Written by on 15/12/2020

La Regione Umbria approva il bilancio consolidato per l’esercizio 2019

Il provvedimento, è stato notificato dall'Assemblea di Palazzo Cesaroni, con i voti favorevoli della maggioranza e l'astensione dell'opposizione

15/12/2020

L'aula del consiglio regionale

L'aula del consiglio regionale

PERUGIA- L’Assemblea legislativa ha approvato, con i voti favorevoli della maggioranza e l’astensione dell’opposizione, il bilancio consolidato della Regione Umbria per l’esercizio 2019.

Illustrando l’atto in Aula, il presidente della Prima Commissione di Palazzo Cesaroni, Daniele Nicchi, ha ricordato che il bilancio consolidato è un documento contabile a carattere consuntivo che rappresenta il risultato economico, patrimoniale e finanziario del gruppo di società partecipate ed enti che fanno capo alla Regione.

“È lo strumento di rappresentazione dei dati del gruppo -ha aggiunto- inteso come un’unica entità economica distinta dalle singole società e enti che lo compongono. Il Bilancio consolidato permette di ottenere maggiori informazioni sui bilanci degli enti, dando una rappresentazione delle scelte di indirizzo, pianificazione e controllo anche in termini contabili. Uno strumento, che consente anche all’amministrazione capogruppo di utilizzare un nuovo strumento per rendere più efficace l’attività di programmazione, gestione e controllo del proprio gruppo, e di conoscere le consistenze patrimoniali e finanziarie e il risultato economico del gruppo.

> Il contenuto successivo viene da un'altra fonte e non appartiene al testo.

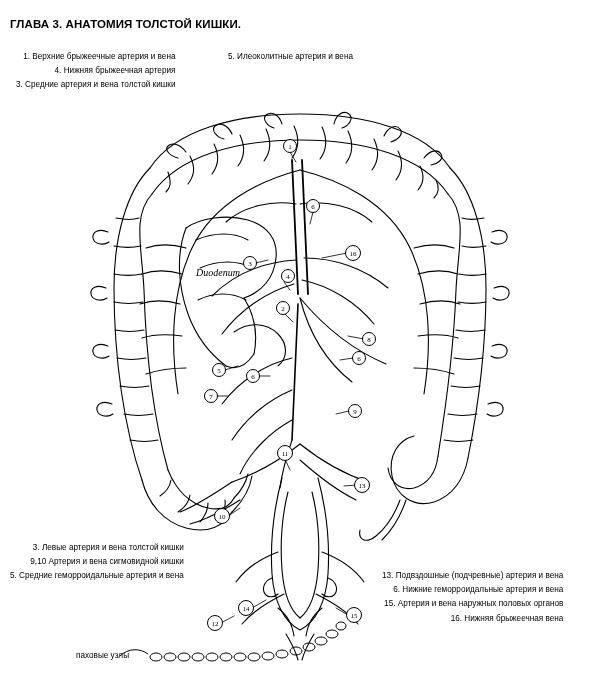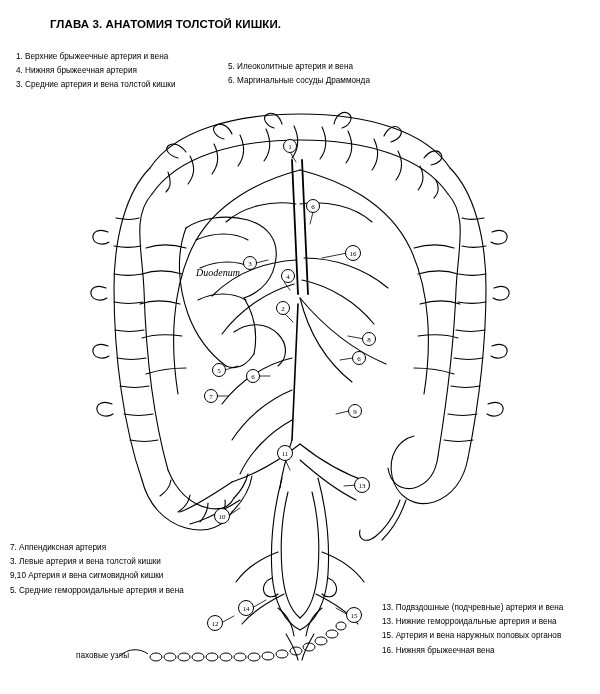--- a/index.html
+++ b/index.html
@@ -21,34 +21,34 @@
     height: 694px;
   }
   .chapter-title {
     position: absolute;
     left: 10px;
     top: 18px;
     font-size: 11.5px;
     font-weight: bold;
     letter-spacing: 0.1px;
     white-space: nowrap;
-    margin-left: 40px;
   }
   .legend {
     position: absolute;
     font-size: 8.2px;
     line-height: 14.2px;
+    text-align: right;
   }
   .legend div {
     white-space: nowrap;
   }
   #legend-top-left { left: 16px; top: 50px; }
-  #legend-top-right { left: 228px; top: 60px; }
+  #legend-top-right { left: 228px; top: 50px; }
   #legend-bottom-left { left: 10px; top: 541px; }
-  #legend-bottom-right { left: 382px; top: 601px; }
+  #legend-bottom-right { left: 382px; top: 569px; }
   .caption-nodes {
     position: absolute;
     left: 76px;
     top: 651px;
     font-size: 8.2px;
   }
   .figure {
     position: absolute;
     left: 0;
     top: 108px;
@@ -72,33 +72,31 @@
   <div class="chapter-title">ГЛАВА 3. АНАТОМИЯ ТОЛСТОЙ КИШКИ.</div>
 
   <div class="legend" id="legend-top-left">
     <div>1. Верхние брыжеечные артерия и вена</div>
     <div>4. Нижняя брыжеечная артерия</div>
     <div>3. Средние артерия и вена толстой кишки</div>
   </div>
 
   <div class="legend" id="legend-top-right">
     <div>5. Илеоколитные артерия и вена</div>
-    <div>6. Маргинальные сосуды Драммонда</div>
   </div>
 
   <div class="legend" id="legend-bottom-left">
-    <div>7. Аппендиксная артерия</div>
     <div>3. Левые артерия и вена толстой кишки</div>
     <div>9,10 Артерия и вена сигмовидной кишки</div>
     <div>5. Средние геморроидальные артерия и вена</div>
   </div>
 
   <div class="legend" id="legend-bottom-right">
     <div>13. Подвздошные (подчревные) артерия и вена</div>
-    <div>13. Нижние геморроидальные артерия и вена</div>
+    <div>6. Нижние геморроидальные артерия и вена</div>
     <div>15. Артерия и вена наружных половых органов</div>
     <div>16. Нижняя брыжеечная вена</div>
   </div>
 
   <div class="caption-nodes">паховые узлы</div>
 
   <div class="figure">
     <svg width="600" height="560" viewBox="0 0 600 560" xmlns="http://www.w3.org/2000/svg">
       <g fill="none" stroke="#000" stroke-width="1.1" stroke-linecap="round" stroke-linejoin="round">
 

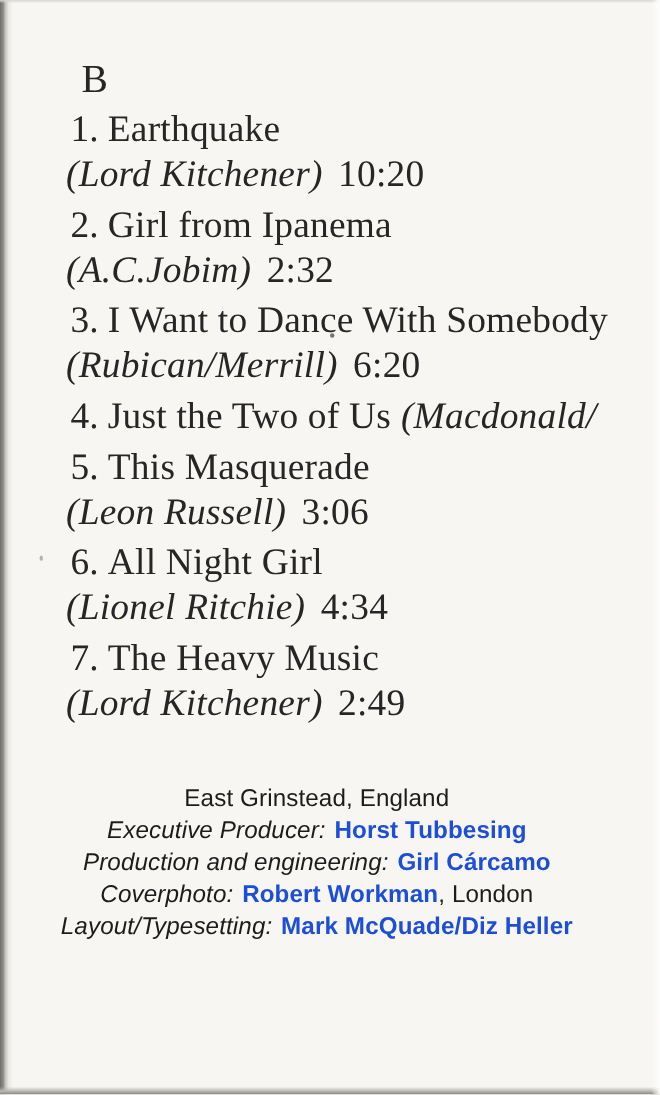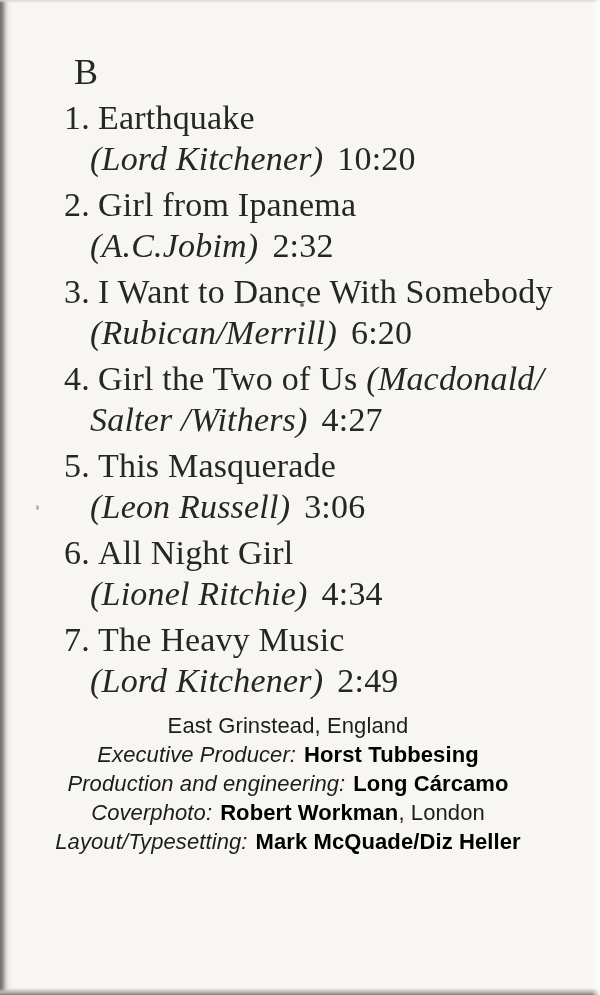--- a/index.html
+++ b/index.html
@@ -34,37 +34,37 @@
   .speck-b { left:36px;  top:505px; width:3px; height:5px; opacity:.4; }
 
   .side-label {
     position:absolute; left:74px; top:52px;
     font-size:36px; line-height:40px;
   }
   .tracks { position:absolute; left:0; top:97px; width:596px; }
   .track { margin-bottom:5px; font-size:34px; line-height:41px; letter-spacing:0.2px; }
   .t-line1 { margin-left:64px; white-space:nowrap; }
   .t-num { display:inline-block; width:34px; }
-  .t-line2 { margin-left:90px; white-space:nowrap; }
+  .t-line2 { margin-left:60px; white-space:nowrap; }
   .it { font-style:italic; }
   .t-cin:not(:empty) { margin-left:9px; }
   .t-dur { margin-left:14px; }
 
   .credits {
     position:absolute; left:0; top:711px; width:576px;
     text-align:center;
     font-family:"Liberation Sans", sans-serif;
     font-size:22px; line-height:29px; color:#1c1c1c;
     letter-spacing:0.1px;
   }
   .cr-row { white-space:nowrap; }
   .cr-plain { }
   .cr-label { font-style:italic; }
   .cr-label:not(:empty) { margin-right:8px; }
-  .cr-value { font-weight:bold; color:#000000;text-align:right; }
+  .cr-value { font-weight:bold; color:#1d4ed8;text-align:right; }
 </style>
 </head>
 <body>
 
 <div class="sheet">
 
   <div class="side-label">B</div>
 
   <div class="tracks">
 
@@ -77,22 +77,21 @@
       <div class="t-line1"><span class="t-num">2.</span><span>Girl from Ipanema</span><span class="it t-cin"></span></div>
       <div class="t-line2"><span class="it">(A.C.Jobim)</span><span class="t-dur">2:32</span></div>
     </div>
 
     <div class="track">
       <div class="t-line1"><span class="t-num">3.</span><span>I Want to Dance With Somebody</span><span class="it t-cin"></span></div>
       <div class="t-line2"><span class="it">(Rubican/Merrill)</span><span class="t-dur">6:20</span></div>
     </div>
 
     <div class="track">
-      <div class="t-line1"><span class="t-num">4.</span><span>Girl the Two of Us</span><span class="it t-cin">(Macdonald/</span></div>
-      <div class="t-line2"><span class="it">Salter /Withers)</span><span class="t-dur">4:27</span></div>
+      <div class="t-line1"><span class="t-num">4.</span><span>Just the Two of Us</span><span class="it t-cin">(Macdonald/</span></div>
     </div>
 
     <div class="track">
       <div class="t-line1"><span class="t-num">5.</span><span>This Masquerade</span><span class="it t-cin"></span></div>
       <div class="t-line2"><span class="it">(Leon Russell)</span><span class="t-dur">3:06</span></div>
     </div>
 
     <div class="track">
       <div class="t-line1"><span class="t-num">6.</span><span>All Night Girl</span><span class="it t-cin"></span></div>
       <div class="t-line2"><span class="it">(Lionel Ritchie)</span><span class="t-dur">4:34</span></div>
@@ -101,21 +100,21 @@
     <div class="track">
       <div class="t-line1"><span class="t-num">7.</span><span>The Heavy Music</span><span class="it t-cin"></span></div>
       <div class="t-line2"><span class="it">(Lord Kitchener)</span><span class="t-dur">2:49</span></div>
     </div>
 
   </div>
 
   <div class="credits">
     <div class="cr-row"><span class="cr-plain">East Grinstead, England</span><span class="cr-label"></span><span class="cr-value"></span><span class="cr-suffix"></span></div>
     <div class="cr-row"><span class="cr-plain"></span><span class="cr-label">Executive Producer:</span><span class="cr-value">Horst Tubbesing</span><span class="cr-suffix"></span></div>
-    <div class="cr-row"><span class="cr-plain"></span><span class="cr-label">Production and engineering:</span><span class="cr-value">Long Cárcamo</span><span class="cr-suffix"></span></div>
+    <div class="cr-row"><span class="cr-plain"></span><span class="cr-label">Production and engineering:</span><span class="cr-value">Girl Cárcamo</span><span class="cr-suffix"></span></div>
     <div class="cr-row"><span class="cr-plain"></span><span class="cr-label">Coverphoto:</span><span class="cr-value">Robert Workman</span><span class="cr-suffix">, London</span></div>
     <div class="cr-row"><span class="cr-plain"></span><span class="cr-label">Layout/Typesetting:</span><span class="cr-value">Mark McQuade/Diz Heller</span><span class="cr-suffix"></span></div>
   </div>
 
   <span class="speck speck-a"></span>
   <span class="speck speck-b"></span>
 
   <div class="edge-left"></div>
   <div class="edge-top"></div>
   <div class="edge-bottom"></div>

Nello specifico del Gruppo amministrazione pubblica della Regione Umbria fanno parte : Umbria Tpl, Umbria digitale, Sviluppumbria, Parco tecnologico agroalimentare, Ater, Adisu, Arpa, Agenzia forestale, Aur, Centro per le pari opportunità, Arpal, Gepafin, Consorzio Suap (Villa Umbra) e Umbria Salute. Il risultato del bilancio consolidato dell’esercizio 2019 evidenzia un utile pari a circa quaranta milioni di euro, con un lieve decremento rispetto al 2018, sostanzialmente riconducibile alle risultanze reddituali della Regione.

I componenti positivi della gestione sono rappresentati per l’80 per cento del totale dai proventi da tributi e da fondi perequativi attribuibili alla Regione, mentre un’altra voce rilevante è rappresentata dai proventi da trasferimenti e contributi, che pesa circa il 12 per cento.

I componenti negativi della gestione -ha concluso il presidente della Prima Commissione di Palazzo Cesaroni– sono costituiti per l’86 per cento del totale dai contributi e dai trasferimenti, dalle prestazioni di servizi per il 4 per cento e da quella del personale per il 5 per cento“.